My brother and sister would constantly tell me to just tell him, but I couldn’t risk the possibility of rejection. My heart aches as a memory of us together filters in.

“Dee, come here. I need your help,” Garrett calls breaking me from my thoughts.

Heading out to the living room of my apartment, I find him messing with the radio.

“What… did you forget how to read?” I joke.

“No, I need you to dance with me,” he smiles as he stands up.

“Why,” I scrunch my face up to hide the blush.

“Because I need you to tell me how I do,” he says matter-of-factly as he gathers me in his arms.

My heart stutters in my chest.
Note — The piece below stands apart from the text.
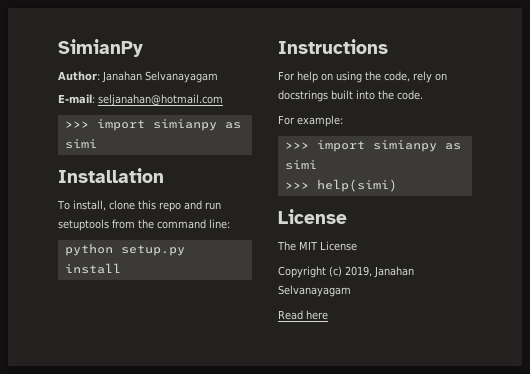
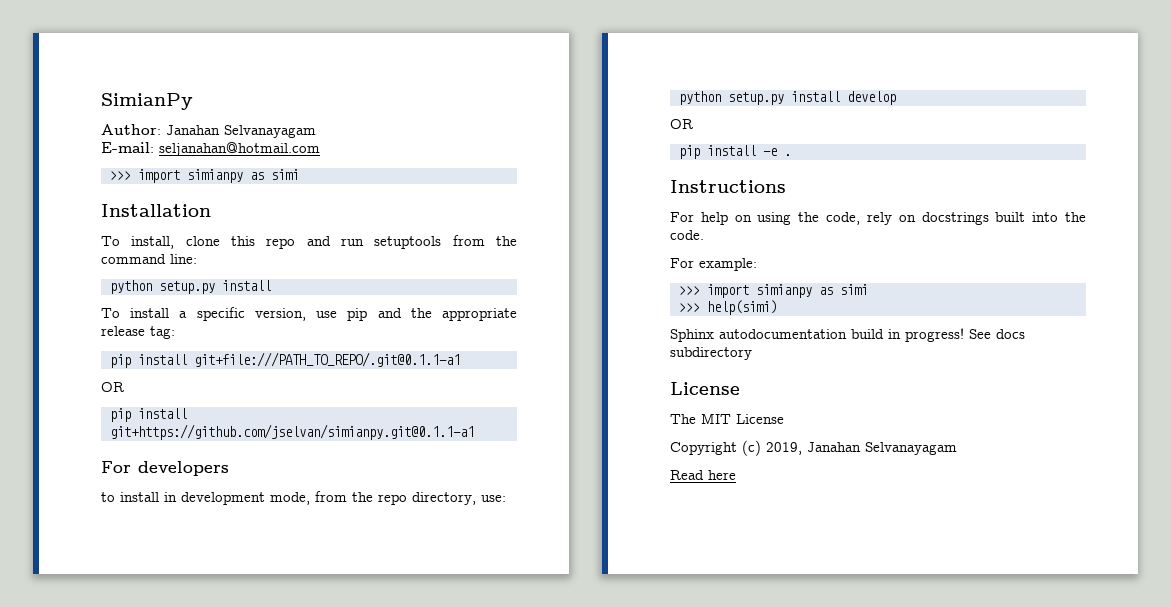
(121, 268) none -> [101,307,517,321] [101,326,175,339] [109,352,460,368] [101,382,124,392] [109,408,187,422] [109,424,474,440] [101,461,229,476] [101,491,506,505] [678,91,896,105] [670,119,693,129] [678,145,791,159] // To install a specific version, use pip and the appropriate release tag: // pip install git+file:///PATH_TO_REPO/.git@0.1.1-a1 // OR // pip install git+https://github.com/jselvan/simianpy.git@0.1.1-a1 // For developers // to install in development mode, from the repo directory, use: // python setup.py install develop // OR // pip install -e .
(397, 185) none -> [670,328,1025,342] [670,347,752,360] // Sphinx autodocumentation build in progress! See docs subdirectory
Desperately, I try to keep calm. Being this close to him, feeling his arms around me…
I must be dreaming
.

He pulls me tighter against him and sighs. The song
What Hurts the Most
by
Rascal Flatts
starts playing. The more the lyrics play on the harder it is to keep the tears at bay. It was like he was trying to tell me something, I just didn’t know what or even if he was.

His arms tighten around me and I move both my arms around his neck and bury my face. There is no doubt now, I know he can feel my tears. Still we sway back and forth to a song that continues to rip me to shreds.

When the song ends, we continue to hold each other and sway to the silence in the room. I wasn’t moving. Holding him like this… I’m memorizing every single second.

“Why are you crying, Dee?” He whispers after a moment.

“I feel like you’re trying to tell me something and I’m praying it’s not goodbye,” I blubber as I pull back and meet his eyes.

His look was intense and almost pleading. “I’ll never be able to say goodbye to you, Dee. Never,” he whispers as he cups my face in his hands, wiping my tears away with his thumbs.

His head lowers slightly and my heart is screaming for him to kiss me, to feel the same way I do. But he only kisses my check.

He meant it. He could never say goodbye to me. After that day, he just up and left. When he left, he took my heart with him. I never wanted it back.

Falling in love with your best friend is a recipe for disaster. I would make one all over again if it meant I had that time back with Garrett.

 

Two years later…

Closing my eyes, I try to make my brain accept what I’ve just been told. Shaking my head, but I still cannot clear the words from my mind. They keep playing on repeat in my head. Like a never-ending loop of, ‘
We’ve found a lump on your breast. The blood tests indicate an elevation in your white blood cells. The blood marker tests have diagnosed the breast cancer and determined it has not moved to other parts of the body. We need to do a biopsy to see if it is cancerous or not. There is always that chance of a false positive.

I am not even sure if I even understand what the TRU-QUANT and CA 27.29 tests are, but I do know it means that this biopsy will probably come back as positive. Ugh! I feel—lost right now!

“Me? Breast Cancer? At my age?”

“I know this comes at quite a shock to you, Ms. Bryner. Considering your age and health, it is the last thing I expected to find. However, we have found it and we need to act now. Waiting could be dangerous,” Dr. Garrett Hepner states.

“But…” My voice breaks off. “But I’m only twenty-five.”

Dr. Garrett reaches forward placing his hand over mine. “I know. We used to be best friends. I wish I could tell you this is just some rude and mean joke, but it isn’t. I am sorry, but it’s not. We need to get you scheduled for a biopsy now. It may not be cancer. It could be benign. However, this is the next step we
have
to take. We will get this checked, without knowing it can be disastrous. We need answers. Okay?”

Nodding my head, I glance at my once best friend as he tries to reassure me that it could be nothing. His dark hair and bright green eyes stare at me with such compassion and it kills me more. We’ve not seen each other in about two years and here he is acting like my best friend again, as if no time at all has passed.

Straightening my back and squaring my shoulders, “Okay, schedule it then. It’s probably nothing anyway.”

Forcing a smile on my face, I push all negative thoughts to the back of my mind. There is no way I am going to play the ‘why me’ card. I’m not going to let something like this stop me. Life is mine and it will be mine until
I choose
to let it go. I have so much more life to live—to make my mark on the world.